Une fois la boite de Pandore ouverte quelle usine à gaz bureaucratique va t’on encore édifier ? Le projet prescrit l’anonymat. Un salarié donne ses heures mais le bénéficiaire ne doit pas le savoir ! Ni le donateur savoir à qui ! Les dons restent anonymes sauf d’ailleurs pour l’employeur ce qui n’est pas le moindre paradoxe. C’est méconnaître l’intention même des donateurs. Aider un collègue n’est pas un acte comptable où une main anonyme décompte des heures. C’est un geste fort de solidarité où le contact humain compte au moins autant que le don formel. Croit-on que dans le cas d’origine le malheureux père n’a pas autant été porté par l’amitié de son entourage que par le cumul d’heures dont il avait besoin. C’est une catharsis pas un crédit d’heures. Au lieu de l’anonymat c’est la chaîne humaine qu’il fallait valoriser.
Il faudra des process pour inciter les salariés à donner sans savoir à qui et recueillir leurs dons. Des organisations pour recevoir les demandes et les contrôler –qui contrôlera la légitimité médicale de la demande ?-. Des méthodes pour inciter les salariés à donner à l’aveugle, recevoir leurs dons et les gérer. Quelqu’un se retrouvera investi du pouvoir de décider de l’attribution des fonds recueillis. Ce qui devait être simple devient opaque et administratif. Sans nul doute on créera des Fonds pour les petites entreprises, on mutualisera les petits donateurs, on recensera les bénéficiaires isolés. Gageons qu’un organisme paritaire ou une Autorité nationale ne tarderont pas à voir le jour. Peut être un Responsable Interministériel ?
Où est la légitimité ? Certainement pas dans la compassion aussi compréhensible soit elle. Au fond vouloir satisfaire un accès d’émotion de l’opinion publique c’est vouloir lui plaire. Effectivement trop souvent on traite les sujets sociaux dans un souci de posture et d’effet d’annonce. Dans cet ordre d’idée on aurait ainsi pu agrémenter le don de RTT de rapport annuel, de consultation des institutions, de négociations obligatoires voire de sanctions pécuniaires. On l’a déjà vu sur des sujets ni plus ni moins légitimes. Elles n’ont ni mieux ni moins bien avancé mais le législateur a montré à peu de frais sa détermination.

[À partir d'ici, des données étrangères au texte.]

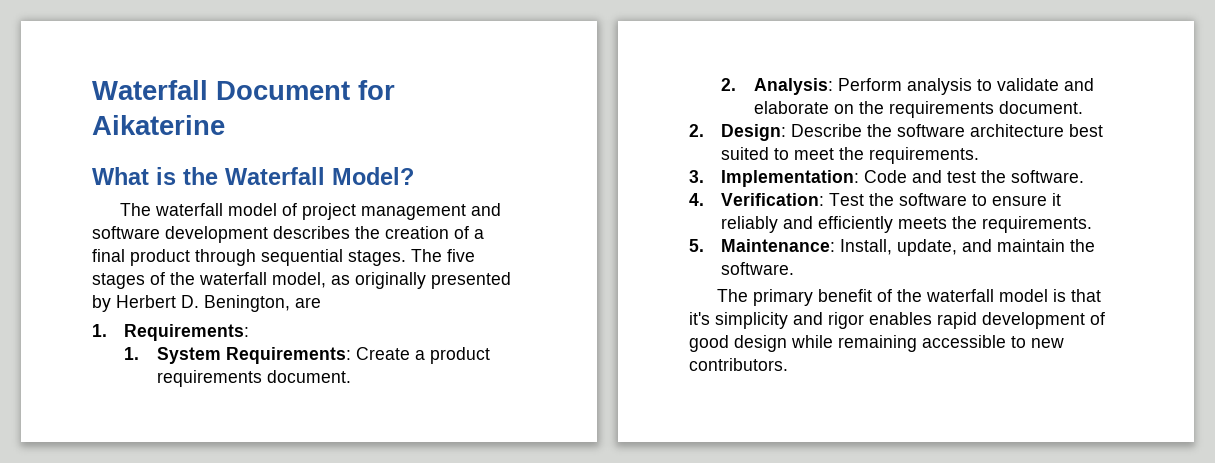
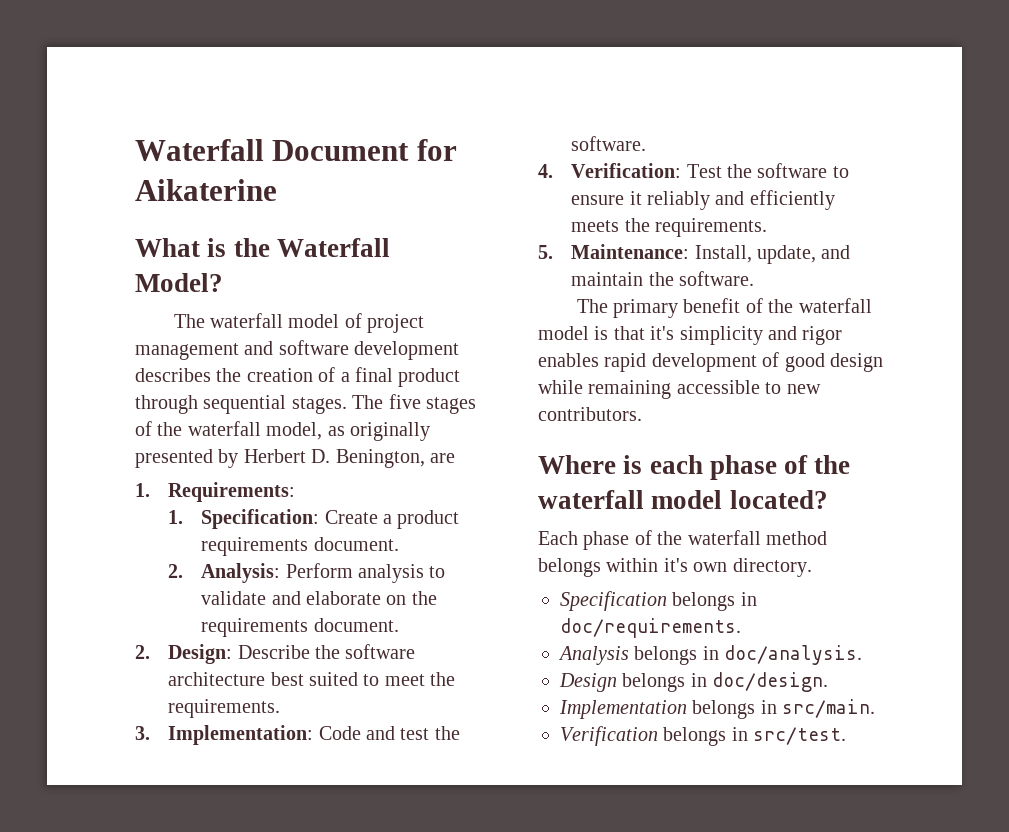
- 1. System Requirements: Create a product requirements document.
+ 1. Specification: Create a product requirements document.
+ Where is each phase of the waterfall model located?
+ Each phase of the waterfall method belongs within it's own directory.
+ Specification belongs in doc/requirements.
+ Analysis belongs in doc/analysis.
+ Design belongs in doc/design.
+ Implementation belongs in src/main.
+ Verification belongs in src/test.

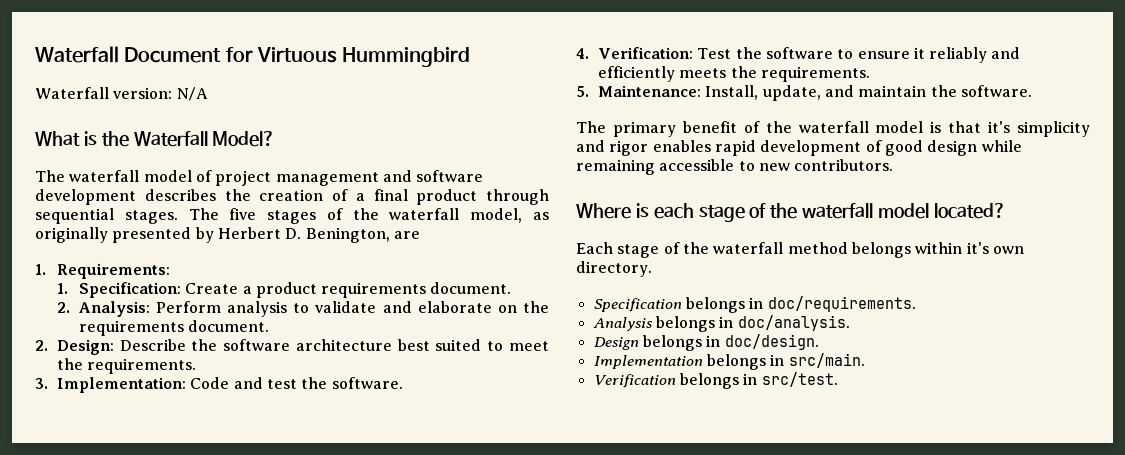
- Waterfall Document for Aikaterine
+ Waterfall Document for Virtuous Hummingbird
+ Waterfall version: N/A
- Where is each phase of the waterfall model located?
+ Where is each stage of the waterfall model located?
- Each phase of the waterfall method belongs within it's own directory.
+ Each stage of the waterfall method belongs within it's own directory.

Cette loi n’était pas nécessaire. Elle remplit un objectif qui était déjà atteint. Elle le complique plutôt que le simplifier. Il reste à espérer si elle est votée qu’elle ne devra pas discrètement être abrogée comme celle de 2008 prévoyant le don de RTT à des salariés investis dans une association. Elle avait donné lieu à de telles dérives qu’on a presque pu parler d’un commerce de RTT auquel il a été mis fin en 2010.